Exercise prompt – Reproduce, exactly as they appear, the line containing "AHD200603_1500P | Lowest" and every line after it, ending with the last line of the records.

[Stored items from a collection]
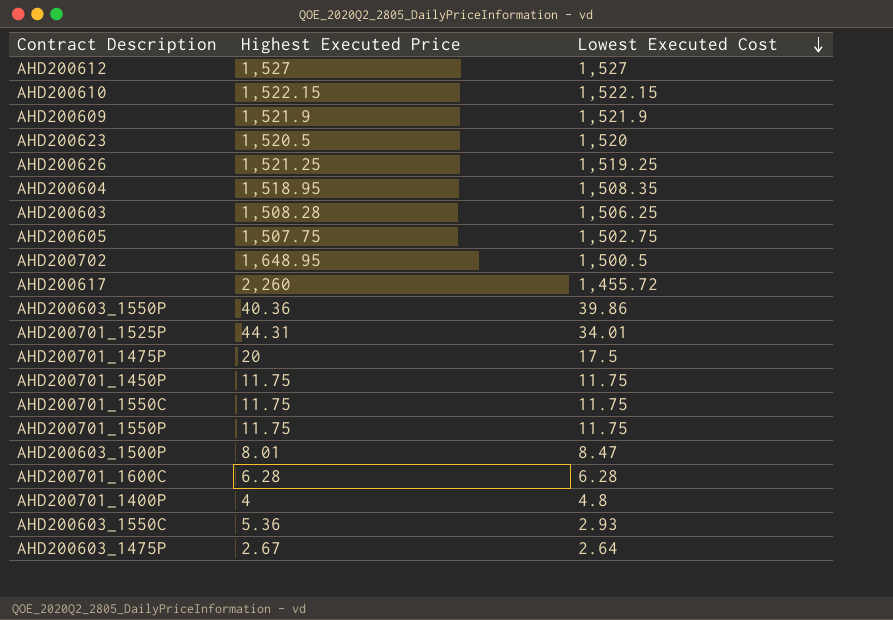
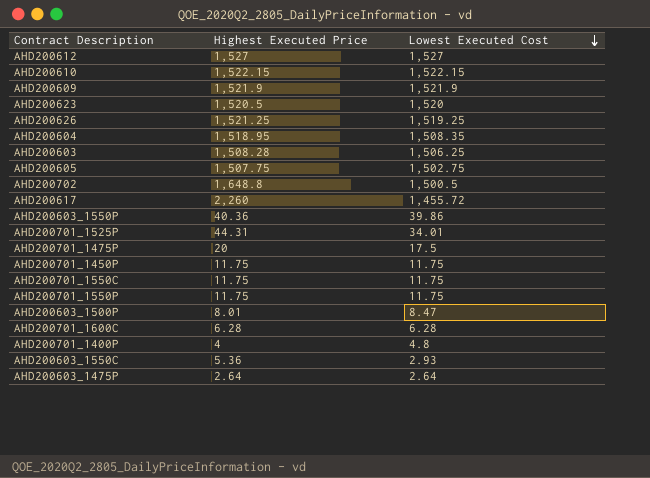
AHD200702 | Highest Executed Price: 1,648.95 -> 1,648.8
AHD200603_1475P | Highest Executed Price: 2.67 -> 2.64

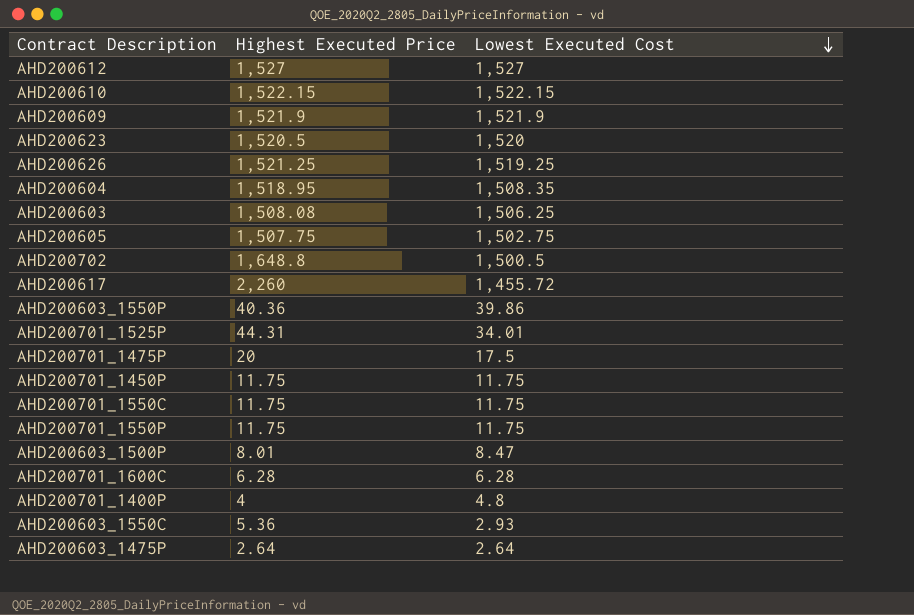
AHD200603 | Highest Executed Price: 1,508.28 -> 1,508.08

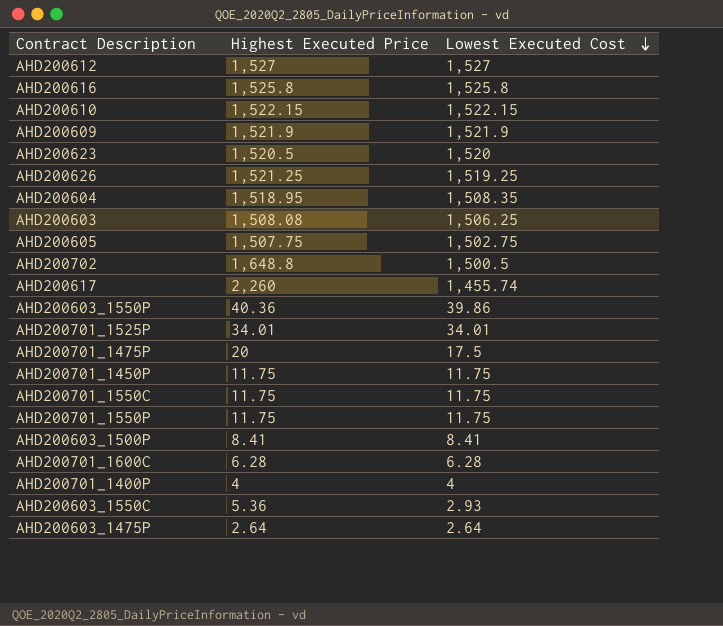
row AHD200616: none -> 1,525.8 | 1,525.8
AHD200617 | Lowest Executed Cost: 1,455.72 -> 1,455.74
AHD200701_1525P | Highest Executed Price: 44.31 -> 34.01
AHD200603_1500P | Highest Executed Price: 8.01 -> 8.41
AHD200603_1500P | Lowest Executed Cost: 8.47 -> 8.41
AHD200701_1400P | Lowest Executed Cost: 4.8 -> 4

Answer space –
AHD200603_1500P | Lowest Executed Cost: 8.47 -> 8.41
AHD200701_1400P | Lowest Executed Cost: 4.8 -> 4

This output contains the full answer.